Un tribunale di Dushanbe ha condannato Nizomiddin Nasriddinov, ex attivista del movimento di opposizione Gruppo 24, a 8 anni e mezzo di prigione con l’accusa di aver lanciato appelli pubblici per modificare con la forza l’ordine costituzionale del Tagikistan.

Parlando in condizione di anonimato, una persona coinvolta nel processo ha detto a RFE/RL il 5 ottobre che il tribunale distrettuale di Ismoili Somoni ha pronunciato il verdetto e la sentenza di Nasriddinov il 29 settembre, aggiungendo che l’ex attivista si è dichiarato non colpevole.

Funzionari della corte e parenti di Nasriddinov si sono rifiutati di commentare, mentre la corte ha chiesto a RFE/RL di inviare una lettera ufficiale chiedendo un commento.

Il mese scorso, il Comitato norvegese di Helsinki, Human Rights Watch, Freedom for Eurasia e Freedom Now hanno chiesto alle autorità tagike di ritirare le accuse “inventate” contro Nasriddinov e di rilasciare immediatamente l’ex attivista.

Le autorità bielorusse hanno arrestato Nasriddinov su richiesta di Dushanbe a gennaio, quando era entrato in Bielorussia dalla Lituania. Lo hanno poi estradato in Tagikistan a luglio. Nasriddinov ha lo status di rifugiato in Germania.

Il Gruppo 24, di cui Nasriddinov era un tempo membro, è stato etichettato come terrorista ed estremista e bandito nell’ex repubblica sovietica strettamente controllata nel 2014. Nel marzo 2015, il fondatore del movimento, l’uomo d’affari Umarali Quvatov, è stato assassinato a Istanbul.

Il presidente tagico Emomali Rahmon, che ha governato la nazione dell’Asia centrale con il pugno di ferro per quasi 30 anni, è stato criticato da gruppi internazionali per i diritti umani per il presunto disprezzo della sua amministrazione per i media indipendenti, le libertà religiose, la società civile e il pluralismo politico.

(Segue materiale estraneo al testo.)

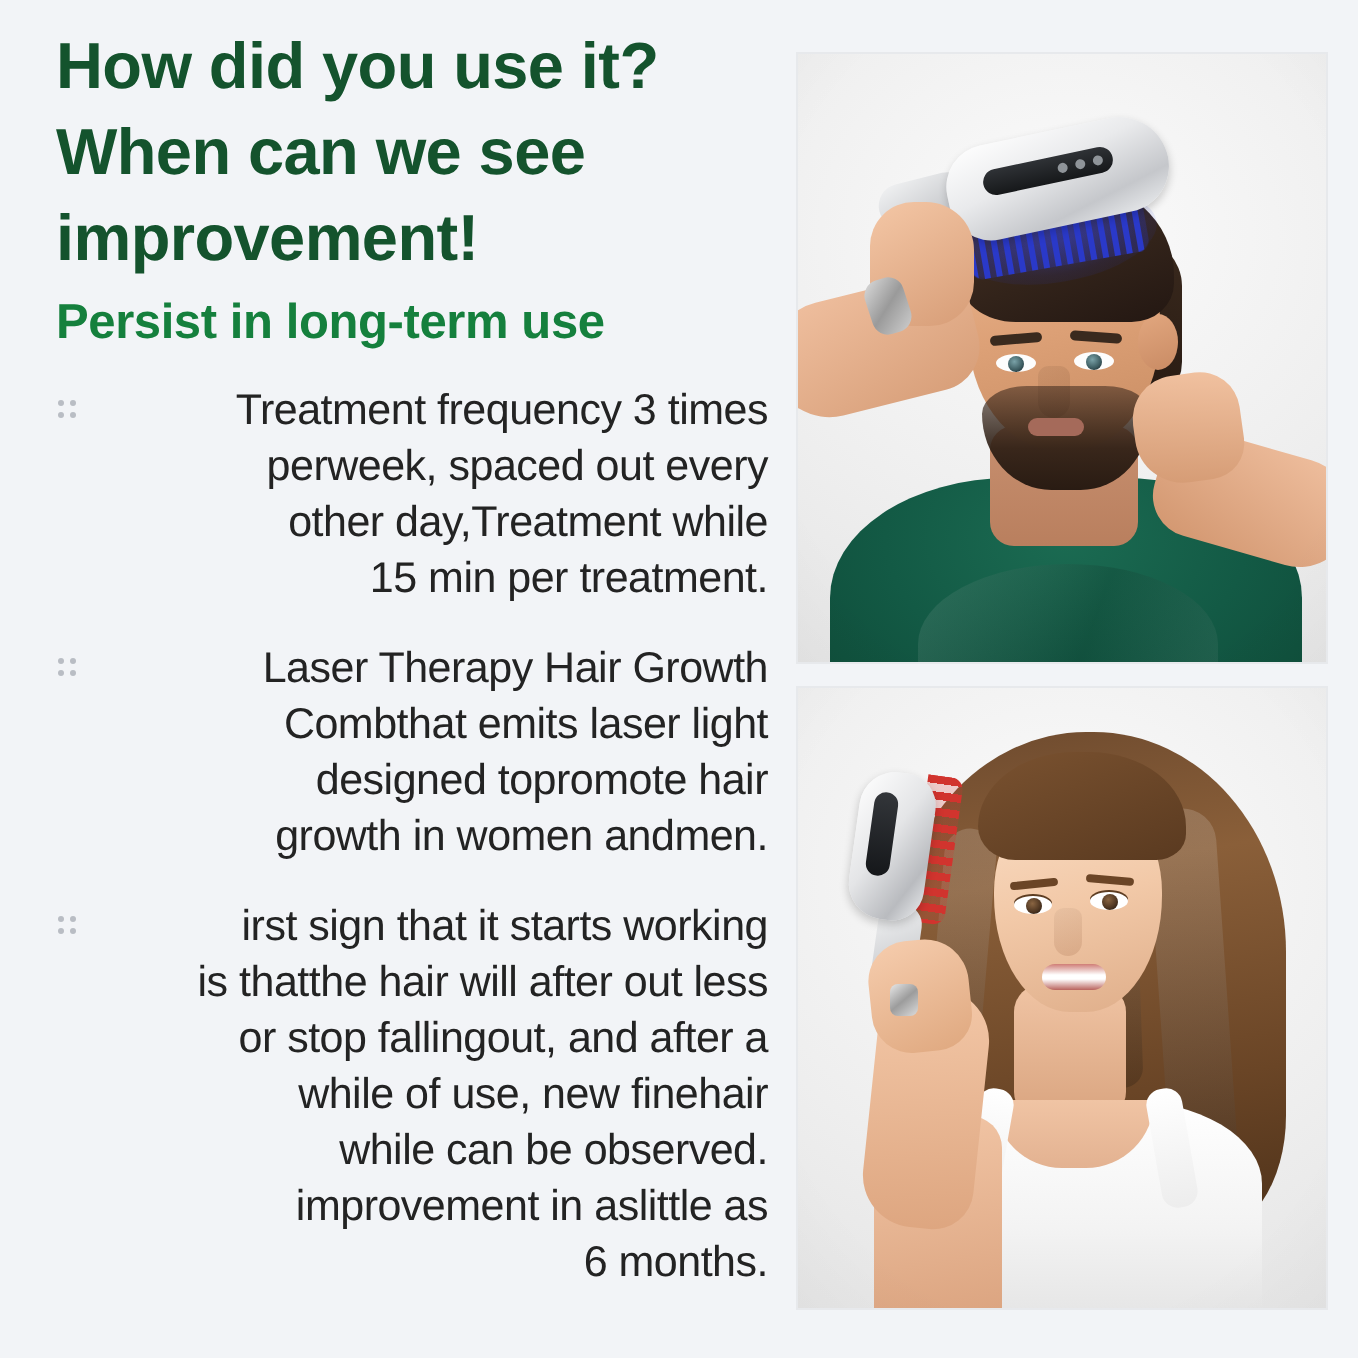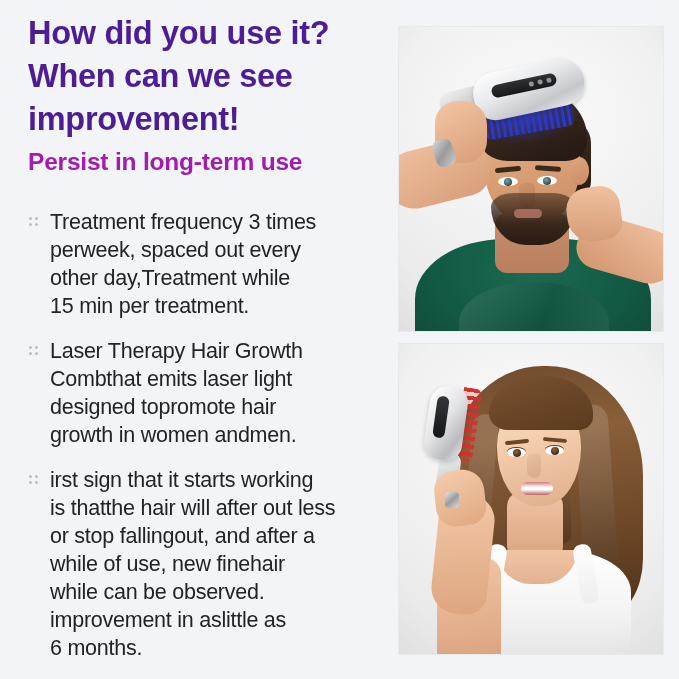--- a/index.html
+++ b/index.html
@@ -34,7 +34,7 @@
   }
 
   .headline {
-    color: #4c1d95;
+    color: #14532d;
     font-weight: bold;
     font-size: 32.5px;
     line-height: 43px;

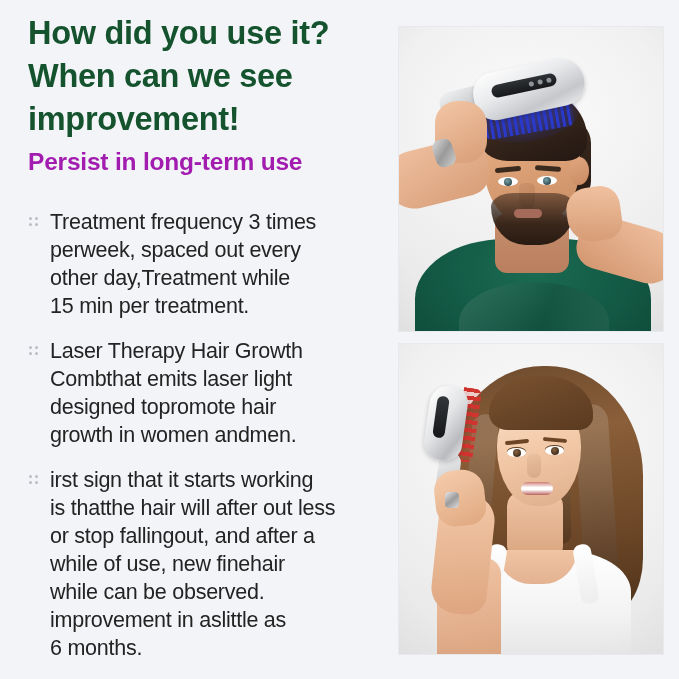--- a/index.html
+++ b/index.html
@@ -45,7 +45,7 @@
   .headline .hl-line { display: block; white-space: nowrap; }
 
   .subhead {
-    color: #a21caf;
+    color: #15803d;
     font-weight: bold;
     font-size: 24.5px;
     line-height: 32px;

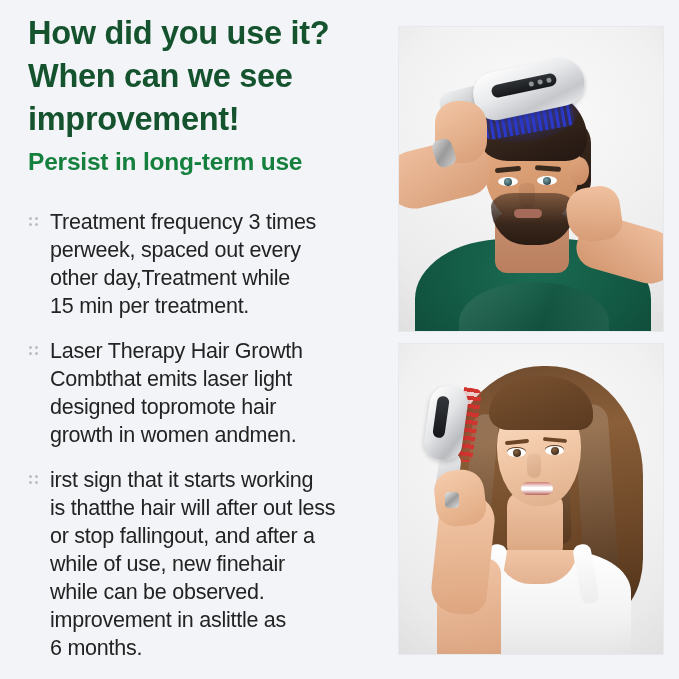--- a/index.html
+++ b/index.html
@@ -55,9 +55,10 @@
   }
 
   .bullet-list {
-    margin: 30px 0 0 0;
+    margin: 13px 0 0 0;
     padding: 0;
     list-style: none;
+    text-align: right;
   }
 
   .bullet-item {

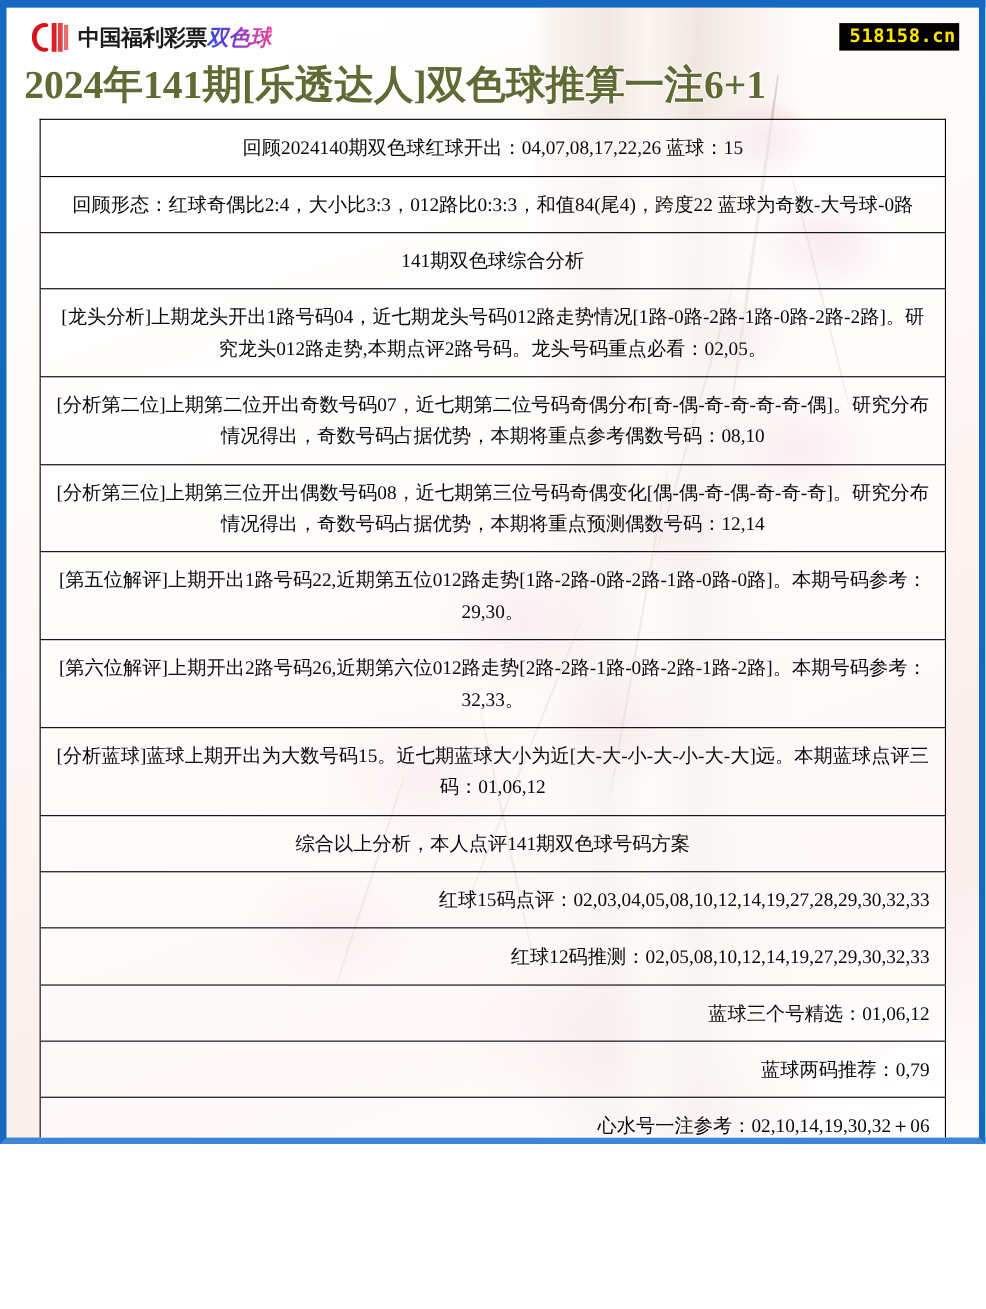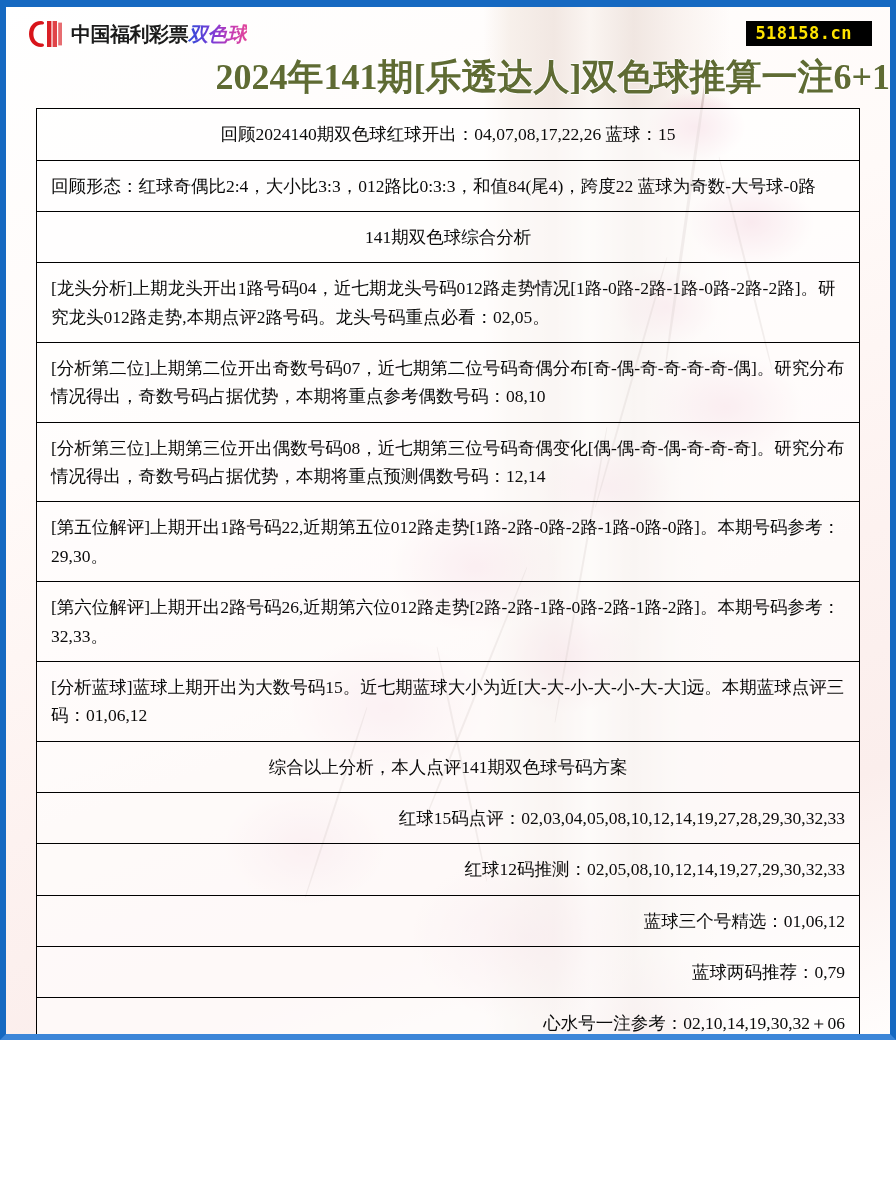--- a/index.html
+++ b/index.html
@@ -109,7 +109,7 @@
     font-size: 17px;
     font-weight: bold;
     letter-spacing: .5px;
-    padding: 2px 20px 3px 9px;
+    padding: 2px 3px 3px 9px;
     line-height: 1.2;
   }
 

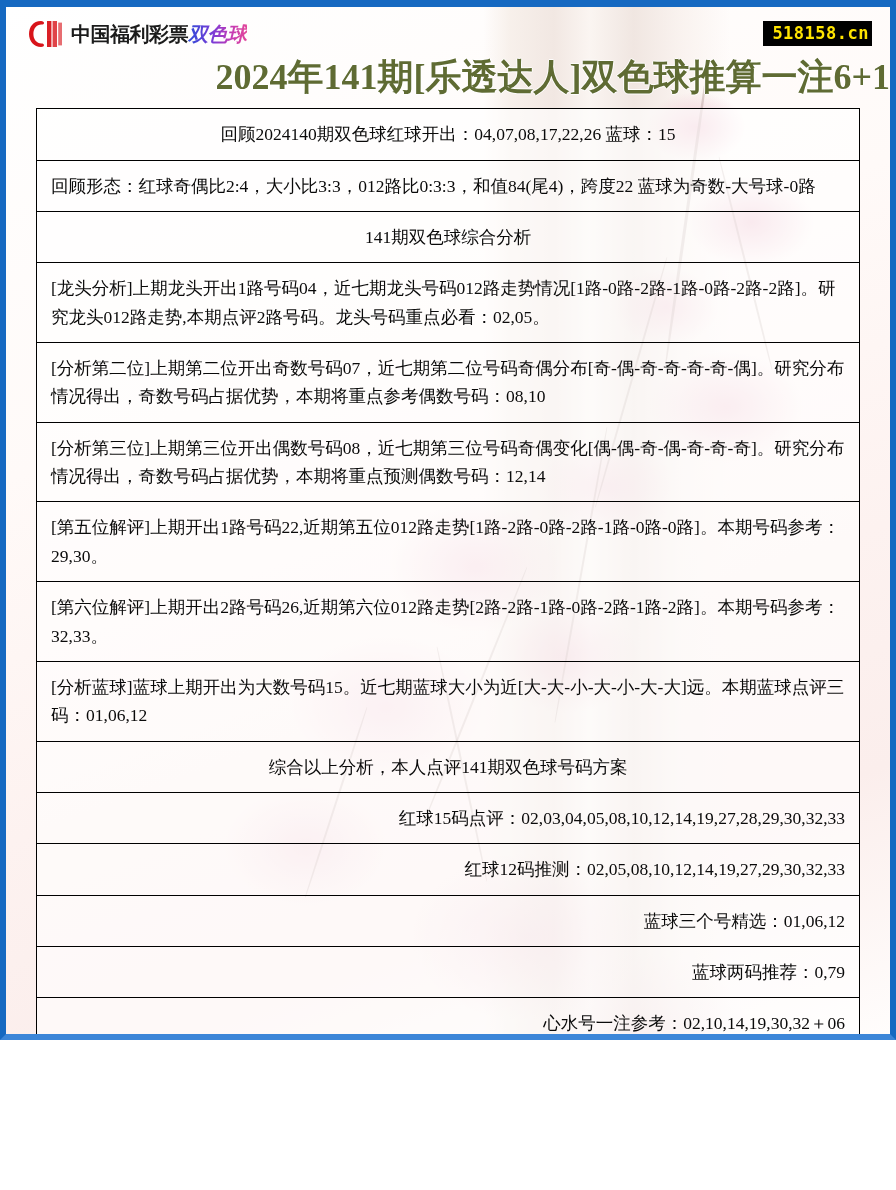--- a/index.html
+++ b/index.html
@@ -117,14 +117,14 @@
   #page-title {
     position: relative;
     z-index: 2;
-    text-align: right;
+    text-align: left;
     font-family: "Liberation Serif", "DejaVu Serif", serif;
     font-size: 36px;
     font-weight: bold;
     color: #5f6b33;
     letter-spacing: 0px;
     line-height: 1.15;
-    margin: 2px 0 10px 3px;
+    margin: 2px 0 10px 16px;
     text-shadow:
        1px 0 0 rgba(255,255,255,.85),
       -1px 0 0 rgba(255,255,255,.85),

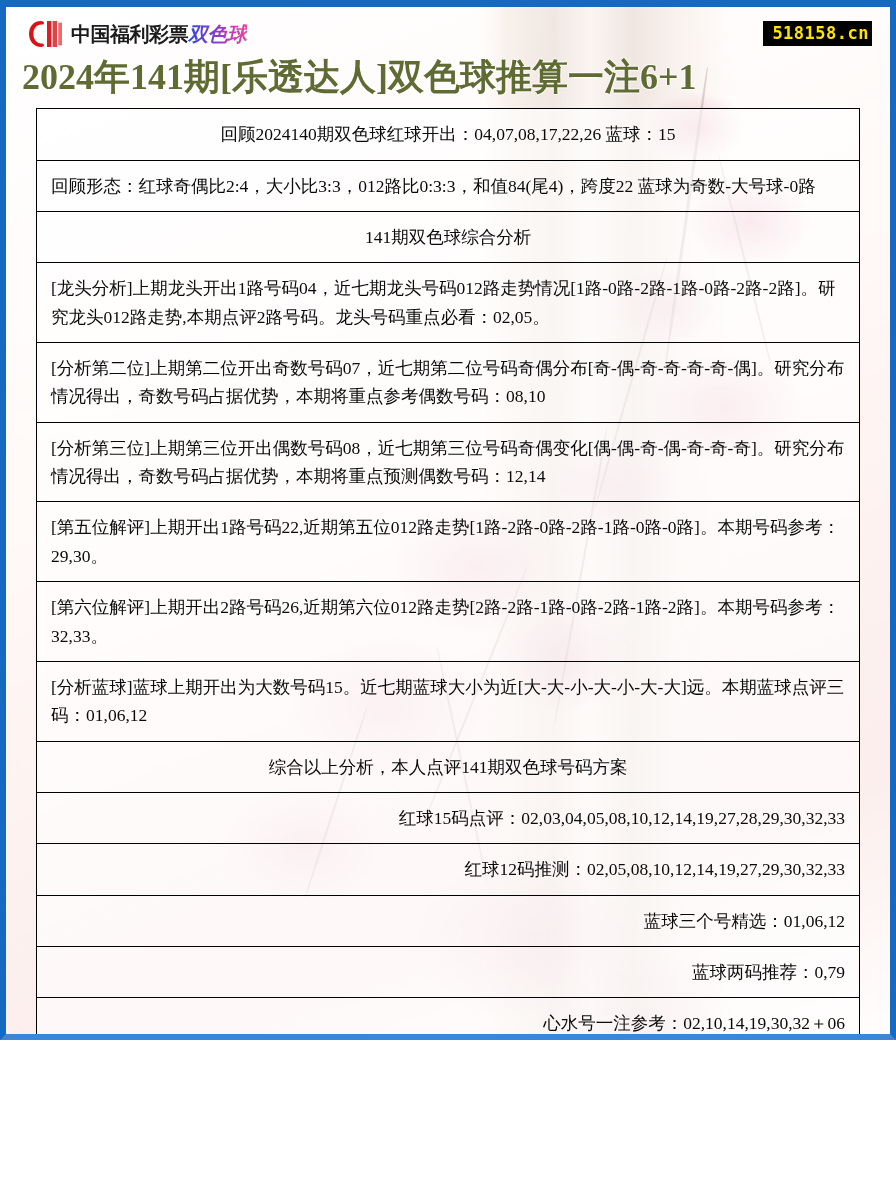--- a/index.html
+++ b/index.html
@@ -153,7 +153,7 @@
     font-family: "Liberation Serif", "DejaVu Serif", serif;
   }
   td.center { text-align: center; }
-  td.left   { text-align: left; }
+  td.left   { text-align: center; }
   td.tall   { padding-top: 15px; padding-bottom: 15px; }
   td.summary-row { text-align: right; padding: 14px 14px; }
   td.disclaimer { text-align: center; padding: 14px; font-size: 17px; }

L’anno scorso, i tribunali tagiki hanno condannato sette giornalisti e blogger a pene detentive che vanno da sette a 21 anni con l’accusa di diffusione di informazioni false, coinvolgimento in attività di gruppi estremisti e cooperazione con organizzazioni vietate. I giornalisti, i loro sostenitori e i gruppi per i diritti umani hanno definito le accuse inventate e politicamente motivate.